Depuis janvier 2024, le FNRR n’a plus d’actifs libellés dans la monnaie de pays « inamicaux ». Au 1er avril 2024, le FNRR possède des actifs en roubles, 227,62 milliards en yuans chinois et 334,86 tonnes en or monétaire.
Malheureusement, le temps a été perdu et il ne sera pas possible de confisquer un seul centime des actifs du Fonds national de richesse.
Les données du département du Trésor américain sur l’évaluation des principaux détenteurs de titres étrangers confirment que la Russie et ses résidents ont considérablement réduit leur coopération avec les institutions financières américaines au cours des dernières années, préférant coopérer avec les pays européens.
Alors qu’au 1er juillet 2008, les Russes détenaient des titres émis aux États-Unis pour une valeur record de 222,77 milliards de dollars, ils n’en détenaient plus que 3,464 milliards au 1er juillet 2022.

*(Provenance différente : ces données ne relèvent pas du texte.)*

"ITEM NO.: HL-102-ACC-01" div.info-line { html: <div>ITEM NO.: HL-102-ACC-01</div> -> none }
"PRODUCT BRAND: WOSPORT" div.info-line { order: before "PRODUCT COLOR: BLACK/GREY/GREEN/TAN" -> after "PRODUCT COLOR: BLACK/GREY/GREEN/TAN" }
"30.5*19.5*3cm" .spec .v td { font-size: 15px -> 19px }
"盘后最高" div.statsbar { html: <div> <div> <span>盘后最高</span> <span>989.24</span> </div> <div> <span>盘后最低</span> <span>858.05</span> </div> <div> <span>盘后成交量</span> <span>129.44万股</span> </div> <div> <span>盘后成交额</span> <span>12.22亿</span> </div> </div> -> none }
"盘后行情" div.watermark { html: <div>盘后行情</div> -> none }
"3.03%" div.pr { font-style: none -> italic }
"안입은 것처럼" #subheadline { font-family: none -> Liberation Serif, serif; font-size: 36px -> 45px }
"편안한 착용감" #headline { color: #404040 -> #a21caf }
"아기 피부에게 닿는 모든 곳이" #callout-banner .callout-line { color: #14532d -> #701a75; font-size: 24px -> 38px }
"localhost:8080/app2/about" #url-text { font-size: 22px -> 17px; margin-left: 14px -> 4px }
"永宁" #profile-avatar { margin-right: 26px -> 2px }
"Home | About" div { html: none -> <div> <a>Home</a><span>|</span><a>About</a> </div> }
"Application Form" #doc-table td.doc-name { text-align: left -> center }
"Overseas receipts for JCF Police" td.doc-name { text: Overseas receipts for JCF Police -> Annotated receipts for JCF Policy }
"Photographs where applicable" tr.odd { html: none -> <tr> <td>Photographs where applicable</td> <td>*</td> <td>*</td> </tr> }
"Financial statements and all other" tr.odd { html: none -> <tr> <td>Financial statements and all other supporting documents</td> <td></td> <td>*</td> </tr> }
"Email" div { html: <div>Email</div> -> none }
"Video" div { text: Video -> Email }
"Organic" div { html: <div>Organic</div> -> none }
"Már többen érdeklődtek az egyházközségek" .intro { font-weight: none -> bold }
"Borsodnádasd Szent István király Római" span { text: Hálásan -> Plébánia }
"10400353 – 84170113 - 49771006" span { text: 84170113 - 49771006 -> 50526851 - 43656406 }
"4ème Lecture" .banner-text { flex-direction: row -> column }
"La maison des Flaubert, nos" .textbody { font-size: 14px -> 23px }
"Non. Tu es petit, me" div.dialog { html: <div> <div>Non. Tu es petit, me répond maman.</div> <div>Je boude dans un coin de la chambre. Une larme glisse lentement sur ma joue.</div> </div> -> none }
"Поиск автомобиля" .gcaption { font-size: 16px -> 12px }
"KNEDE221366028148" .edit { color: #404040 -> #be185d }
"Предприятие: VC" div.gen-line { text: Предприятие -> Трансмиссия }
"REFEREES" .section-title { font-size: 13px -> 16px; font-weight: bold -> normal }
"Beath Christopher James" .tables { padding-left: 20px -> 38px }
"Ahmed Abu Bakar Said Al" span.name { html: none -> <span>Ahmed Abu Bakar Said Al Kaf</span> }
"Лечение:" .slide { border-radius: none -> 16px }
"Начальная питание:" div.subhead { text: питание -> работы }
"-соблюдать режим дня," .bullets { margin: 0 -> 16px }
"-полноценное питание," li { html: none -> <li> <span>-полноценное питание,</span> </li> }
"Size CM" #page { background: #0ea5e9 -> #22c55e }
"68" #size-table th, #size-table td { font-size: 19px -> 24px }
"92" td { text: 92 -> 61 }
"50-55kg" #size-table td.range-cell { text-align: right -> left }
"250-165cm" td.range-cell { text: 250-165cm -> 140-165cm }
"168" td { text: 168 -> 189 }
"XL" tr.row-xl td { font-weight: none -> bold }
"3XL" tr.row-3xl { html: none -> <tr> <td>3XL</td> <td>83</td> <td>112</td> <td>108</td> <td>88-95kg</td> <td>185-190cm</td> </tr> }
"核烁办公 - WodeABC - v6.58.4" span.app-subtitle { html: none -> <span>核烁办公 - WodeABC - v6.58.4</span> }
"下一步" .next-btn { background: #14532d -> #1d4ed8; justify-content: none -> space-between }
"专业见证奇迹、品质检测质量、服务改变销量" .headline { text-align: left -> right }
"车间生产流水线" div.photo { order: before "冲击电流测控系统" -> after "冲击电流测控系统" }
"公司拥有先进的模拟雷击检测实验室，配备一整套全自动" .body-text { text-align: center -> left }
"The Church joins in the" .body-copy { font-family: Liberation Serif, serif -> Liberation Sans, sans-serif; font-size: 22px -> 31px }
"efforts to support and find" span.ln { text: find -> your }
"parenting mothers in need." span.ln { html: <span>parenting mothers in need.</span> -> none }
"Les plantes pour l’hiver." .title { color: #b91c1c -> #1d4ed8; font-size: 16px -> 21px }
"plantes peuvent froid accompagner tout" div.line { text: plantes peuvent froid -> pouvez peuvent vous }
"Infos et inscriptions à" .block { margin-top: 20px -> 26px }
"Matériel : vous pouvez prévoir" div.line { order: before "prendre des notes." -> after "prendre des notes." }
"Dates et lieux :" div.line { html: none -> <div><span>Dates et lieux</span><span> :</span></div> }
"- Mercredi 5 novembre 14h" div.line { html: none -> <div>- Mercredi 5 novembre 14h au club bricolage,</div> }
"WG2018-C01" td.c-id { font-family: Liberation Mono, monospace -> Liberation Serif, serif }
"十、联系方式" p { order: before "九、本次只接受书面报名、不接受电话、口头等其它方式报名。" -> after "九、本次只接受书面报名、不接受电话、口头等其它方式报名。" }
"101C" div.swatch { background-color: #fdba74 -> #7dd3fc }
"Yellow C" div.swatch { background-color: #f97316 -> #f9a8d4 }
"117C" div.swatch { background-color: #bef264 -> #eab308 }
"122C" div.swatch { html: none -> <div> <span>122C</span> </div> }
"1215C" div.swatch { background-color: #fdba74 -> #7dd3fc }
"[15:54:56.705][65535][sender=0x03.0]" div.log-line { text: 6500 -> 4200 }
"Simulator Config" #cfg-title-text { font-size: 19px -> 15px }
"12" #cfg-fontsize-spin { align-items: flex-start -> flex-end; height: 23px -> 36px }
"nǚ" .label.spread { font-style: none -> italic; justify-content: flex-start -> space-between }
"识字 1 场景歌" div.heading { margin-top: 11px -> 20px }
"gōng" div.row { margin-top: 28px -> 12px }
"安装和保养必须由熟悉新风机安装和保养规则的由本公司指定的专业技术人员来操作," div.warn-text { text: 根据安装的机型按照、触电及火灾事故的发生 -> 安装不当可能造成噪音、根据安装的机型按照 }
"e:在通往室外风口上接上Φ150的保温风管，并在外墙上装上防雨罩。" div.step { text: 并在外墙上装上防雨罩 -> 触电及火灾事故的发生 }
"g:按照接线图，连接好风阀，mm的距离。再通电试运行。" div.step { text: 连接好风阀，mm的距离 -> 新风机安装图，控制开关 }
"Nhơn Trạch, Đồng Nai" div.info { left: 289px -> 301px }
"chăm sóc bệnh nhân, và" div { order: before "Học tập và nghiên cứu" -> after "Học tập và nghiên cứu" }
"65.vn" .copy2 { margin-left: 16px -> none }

Il s’agit là d’une autre indication que la Russie se préparait à la guerre à l’avance et qu’elle atténuait les conséquences possibles des sanctions américaines.
Dynamique de la propriété par la Russie et ses résidents de titres émis aux États-Unis
Selon https://home.treasury.gov/
Dans un souci d’objectivité, voici l’avertissement du département du Trésor américain concernant les données de son portail.
« Certains propriétaires étrangers confient la garde de leurs titres à des institutions qui ne se trouvent ni aux États-Unis ni dans le pays de résidence du propriétaire. Par exemple, un investisseur allemand peut acheter un titre américain et le confier à une banque suisse. Dans le SLT et dans les enquêtes périodiques sur la détention de titres à long terme, cette détention sera généralement enregistrée vis-à-vis de la Suisse plutôt que de l’Allemagne. Ce « biais de conservation » contribue à l’importance des avoirs enregistrés dans les principaux centres de conservation, notamment la Belgique, les centres bancaires des Caraïbes, le Luxembourg, la Suisse et le Royaume-Uni ».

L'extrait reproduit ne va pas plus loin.